_Instructions for the task_
Return all the data exactly, keeping the pictures out.

---------- Data provided ----------

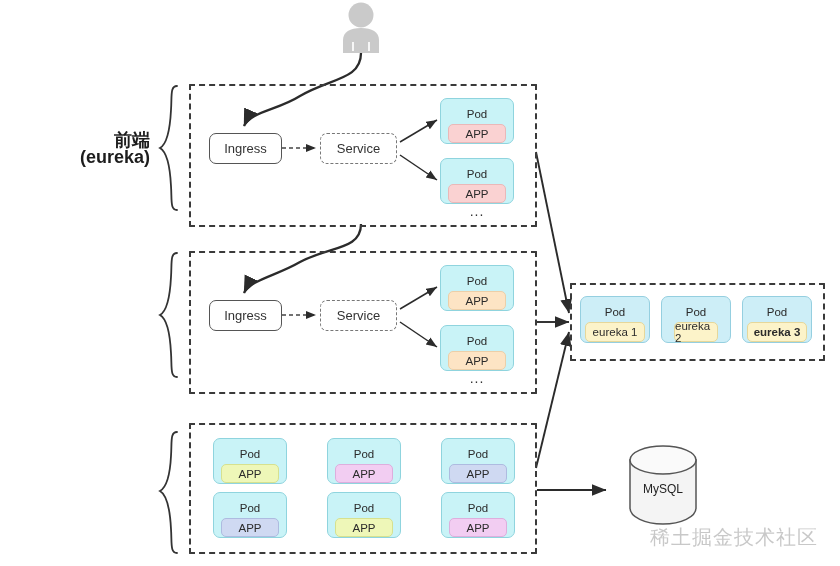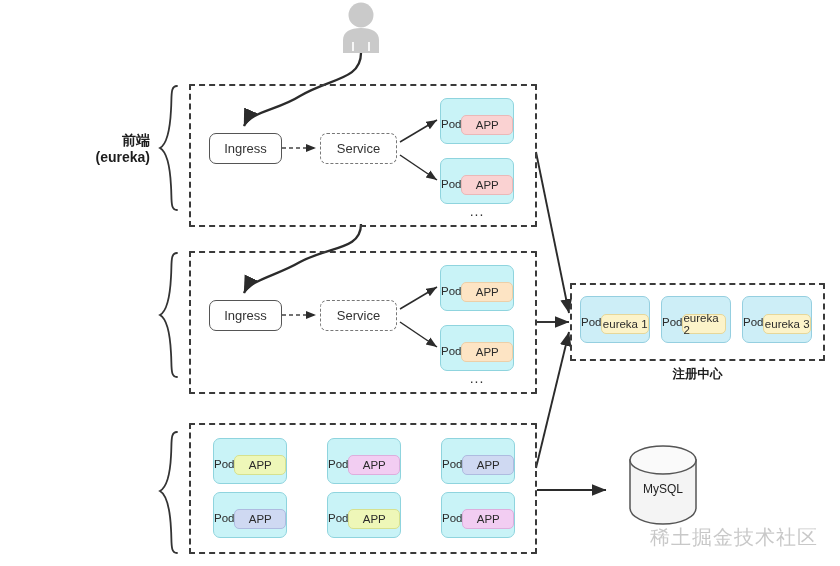"Pod" .pod { flex-direction: none -> column }
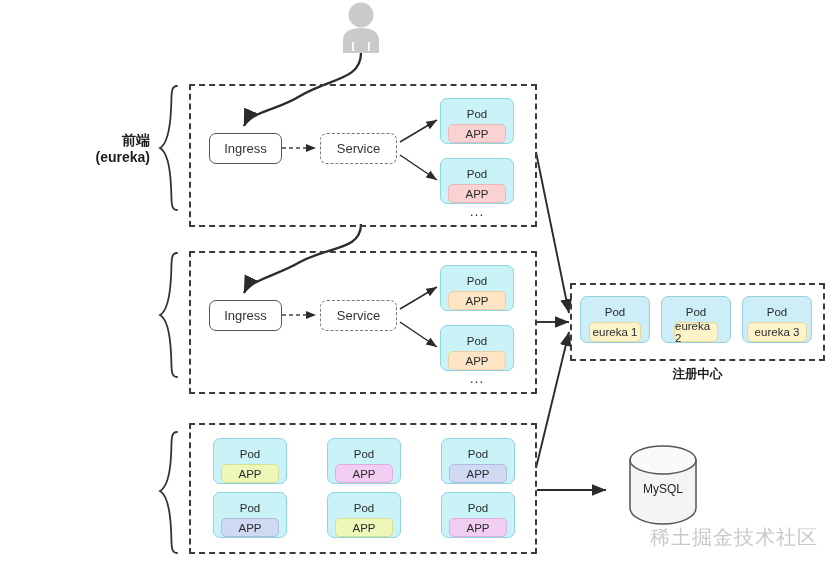"前端" .side-label { font-size: 14px -> 18px }
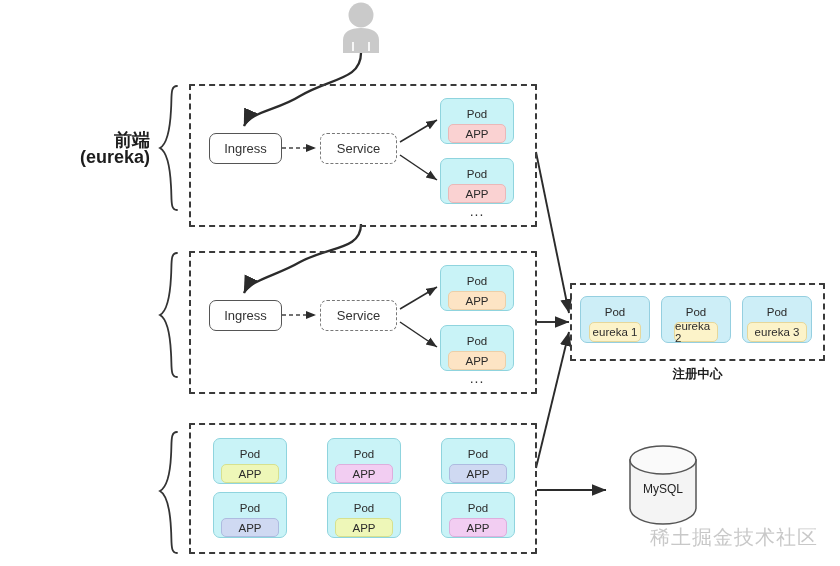"eureka 1" div.pod-app { width: 52px -> 60px }
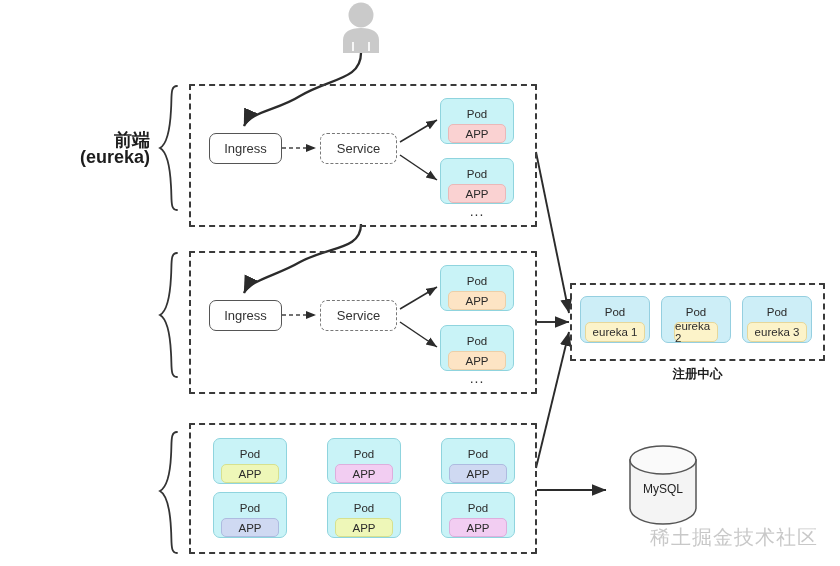"eureka 3" div.pod-app { font-weight: none -> bold }
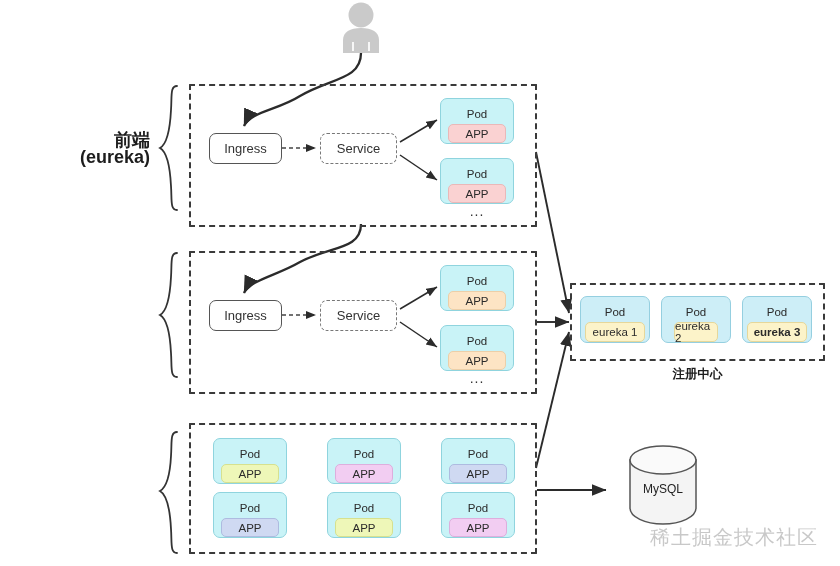"注册中心" div.node { html: <div>注册中心</div> -> none }
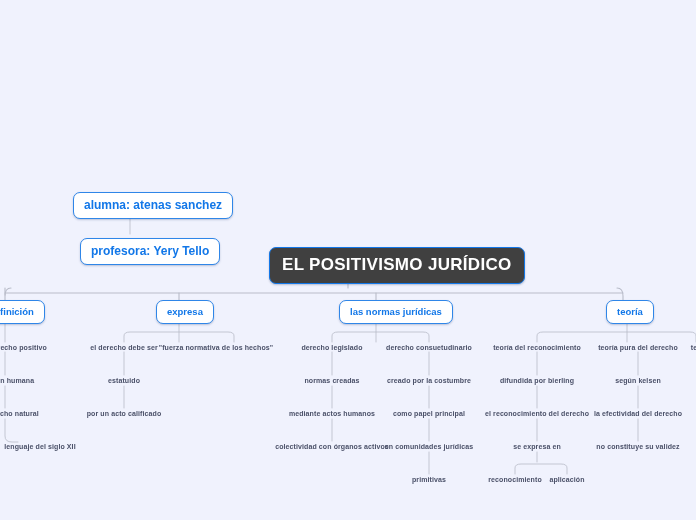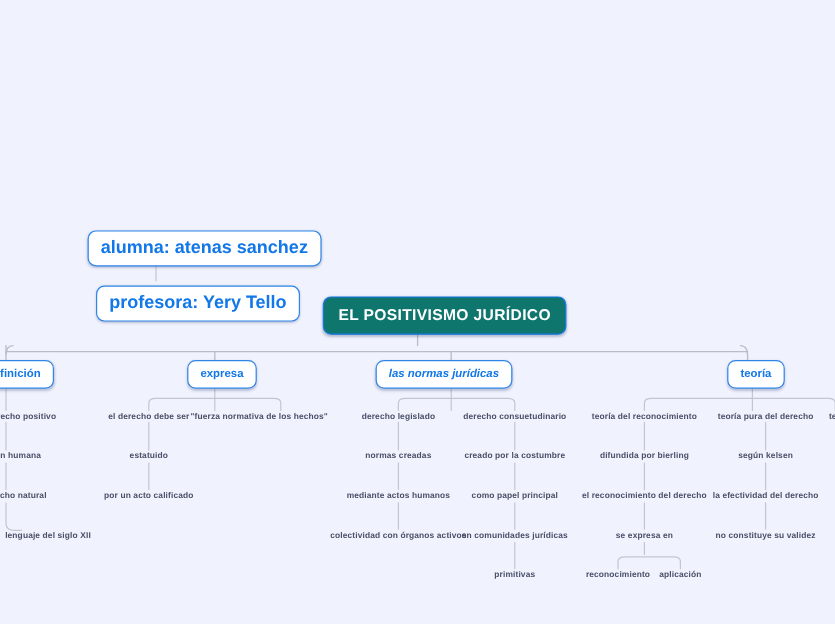"alumna: atenas sanchez" .node.box.meta { font-size: 15px -> 12px }
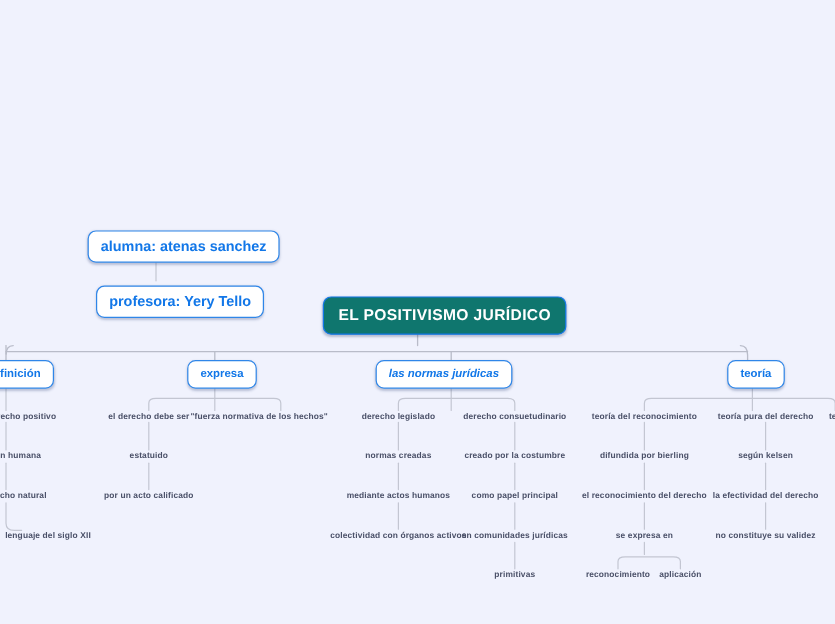"EL POSITIVISMO JURÍDICO" .node.root { background: #0f766e -> #404040; font-size: 13px -> 17px }
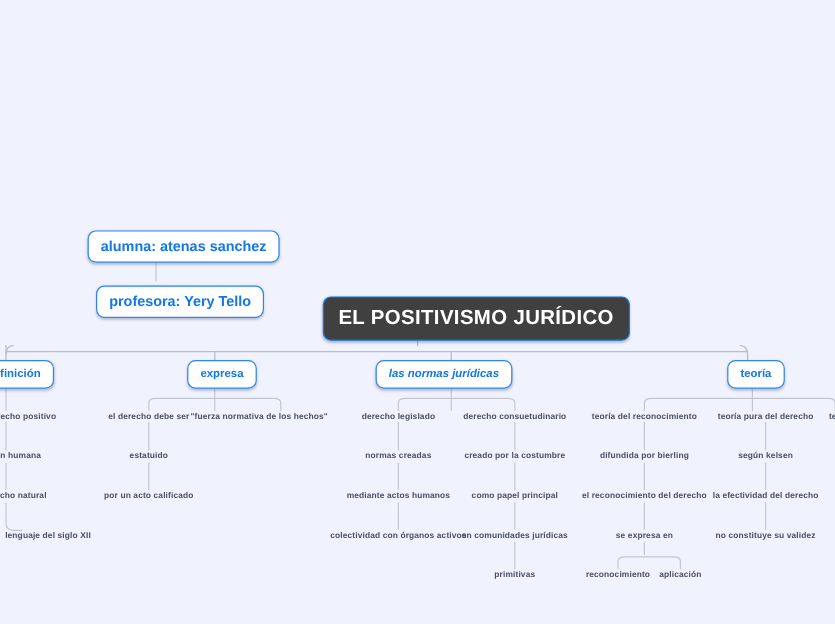"las normas jurídicas" div.node { font-style: italic -> none; left: 313px -> 339px }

----------

_Exercise output_
"Pod" .pod { flex-direction: none -> column }
"前端" .side-label { font-size: 14px -> 18px }
"eureka 1" div.pod-app { width: 52px -> 60px }
"eureka 3" div.pod-app { font-weight: none -> bold }
"注册中心" div.node { html: <div>注册中心</div> -> none }
"alumna: atenas sanchez" .node.box.meta { font-size: 15px -> 12px }
"EL POSITIVISMO JURÍDICO" .node.root { background: #0f766e -> #404040; font-size: 13px -> 17px }
"las normas jurídicas" div.node { font-style: italic -> none; left: 313px -> 339px }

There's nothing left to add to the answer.